L’amphithéâtre de l’École Normale Supérieure de l’Enseignement Technologique (ENSET), a servi de cadre à la signature d’une charte nationale de soutien à toutes les actions en faveur de la promotion des valeurs de paix et de développement. Une rencontre qui a vu la participation des représentants des partis politiques de la majorité comme de l’opposition, de la société civile ainsi que des leaders religieux.

Cette Convention Républicaine et Patriotique pour la paix et le Développement du Gabon a permis de procéder à la signature d’une charte en faveur de la paix. C’est Rodrigue Maïssa Nkoma, le Président du comité d’organisation et responsable du State Consulting Group Afrique, organisateur de cette Convention qui a ouvert les travaux, avant de passer la parole à l’honorable Bonaventure Nzigou Mangoumbi, président du comité de pilotage, le Président du Comité d’organisation a tout d’abord demandé une minute de silence en souvenir des victimes de L’éboulement du PK8. Dans son propos, M Maissa Nkoma a insisté sur la nécessité du vivre-ensemble, creuset de l’unité, de la paix et de la stabilité du Gabon. Puis de se féliciter du travail abattu par le comité de pilotage pour sa qualité.

Pour lui, « la paix a commencé à régner entre les partis politiques. Vous-vous rappeler que vous avez ici dans cette salle la majorité et l’opposition, ainsi que la société civile : donc c’est une première victoire et ensemble, ils ont convergé dans cet idéal qui est le nôtre, celui de voir le Gabon continuer à demeurer en paix parce que nous estimons que la paix n’a pas de prix, et que sans elle, il n’y a pas de développement », s’est-il exprimé.

Pour sa part, Nzigou Manfoumbi a appelé les partis politiques et autres, acteurs de la société à continuer à être les piliers de la démocratie.
 » Nous exhortons les intéressés à la fonction suprême à partager les valeurs de paix.
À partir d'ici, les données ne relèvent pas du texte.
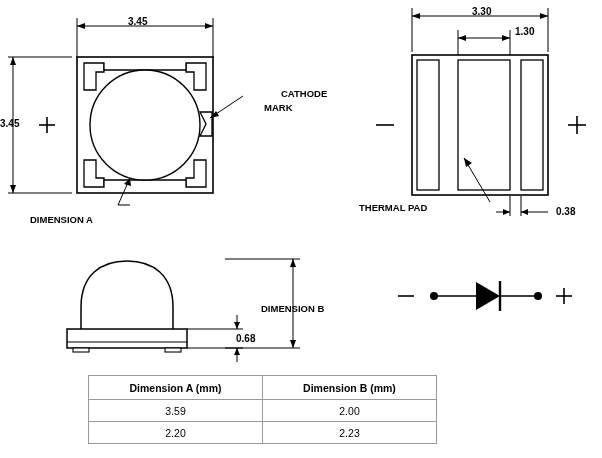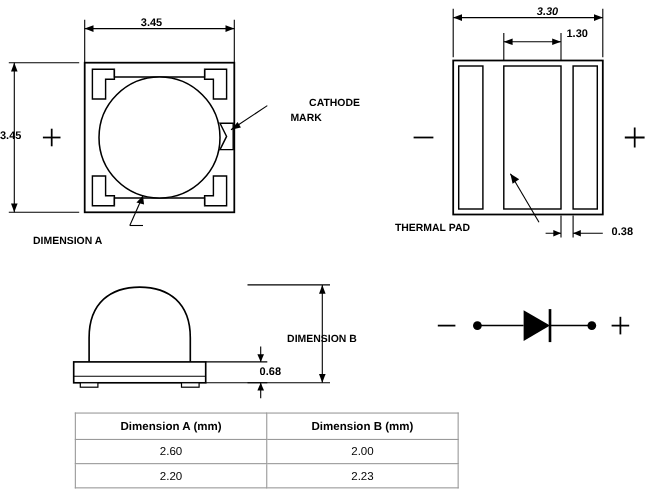--- a/index.html
+++ b/index.html
@@ -170,7 +170,7 @@
     </svg>
   </div>
 
-  <div class="abs dimtxt" style="left:488px; top:6px;font-style:italic;">3.30</div>
+  <div class="abs dimtxt" style="left:472px; top:6px;">3.30</div>
   <div class="abs dimtxt" style="left:515px; top:26px;">1.30</div>
   <div class="abs dimtxt" style="left:556px; top:206px;">0.38</div>
   <div class="abs lbl" style="left:359px; top:202px;text-align:right;">THERMAL PAD</div>

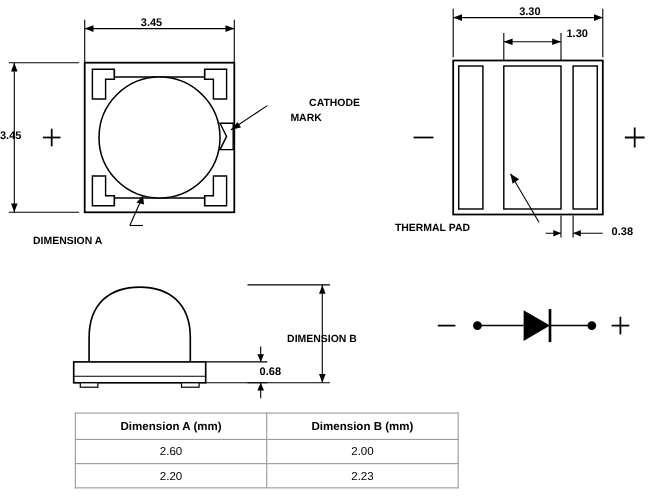--- a/index.html
+++ b/index.html
@@ -231,7 +231,7 @@
     </svg>
   </div>
 
-  <table class="spec abs" style="left:68px; top:375px;">
+  <table class="spec abs" style="left:88px; top:375px;">
     <thead>
       <tr>
         <th>Dimension A (mm)</th>

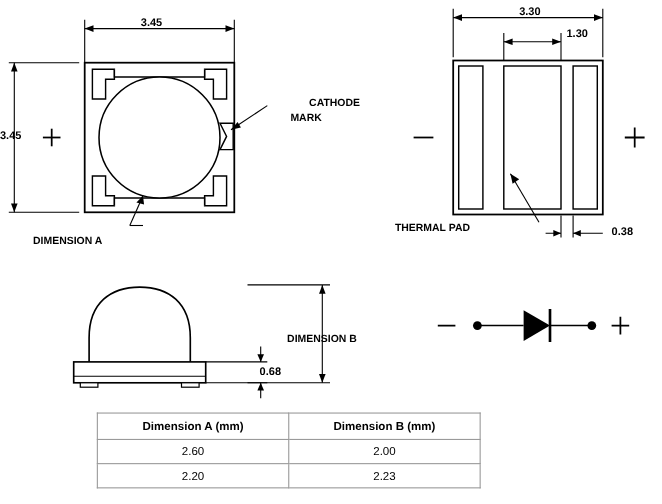--- a/index.html
+++ b/index.html
@@ -240,7 +240,7 @@
     </thead>
     <tbody>
       <tr>
-        <td>2.60</td>
+        <td>3.59</td>
         <td>2.00</td>
       </tr>
       <tr>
Depuis des décennies, la classe politique de façon récurrente conteste les résultats des élections politiques dans notre pays. Ces contestations devenues mortifères mettent en, mal notre jeune démocratie. A cela, s’ajoute la perte de nos valeurs traditionnelles et la menace qui pèse sur notre vivre ensemble (…) »

Puis d’ajouter que, « c’est l’occasion ici de réaffirmer notre ferme détermination de lutter contre la haine, la violence, le repli identitaire, le tribalisme. C’est aussi l’occasion de dire fort que le Gabon est notre et qu’il faut le préservera de la haine », a-t-il conclut en filigrane.

Parmi les intervenants, le pasteur André Binet, président national de l’Église de l’Alliance Chrétienne et Missionnaire du Gabon (EACMG) qui axé son message sur pardon et de la sanctification, sans laquelle nul ne verra Dieu. Avant de souhaiter voir le Gabon devenir pour Jésus.
Simon Adolph Evouna, président du comité scientifique, donné l’objet des documents à signer, après la déclinaison des motions de soutien en faveur de la paix.
Ensuite, les représentants des partis politiques, syndicats, le clergé et la société ont procédé tour à tour à la signature d’une pétition et d’une charte éclairante de cette approche. Le président du comité de pilotage de cette convention, l’honorable Nzigou Manfoumbi a remis les documents à Alain Simplice Boungoueres, président d’honneur par ailleurs parrain de la convention, qui a promis de communiquer au président de la République le rapport desdits travaux.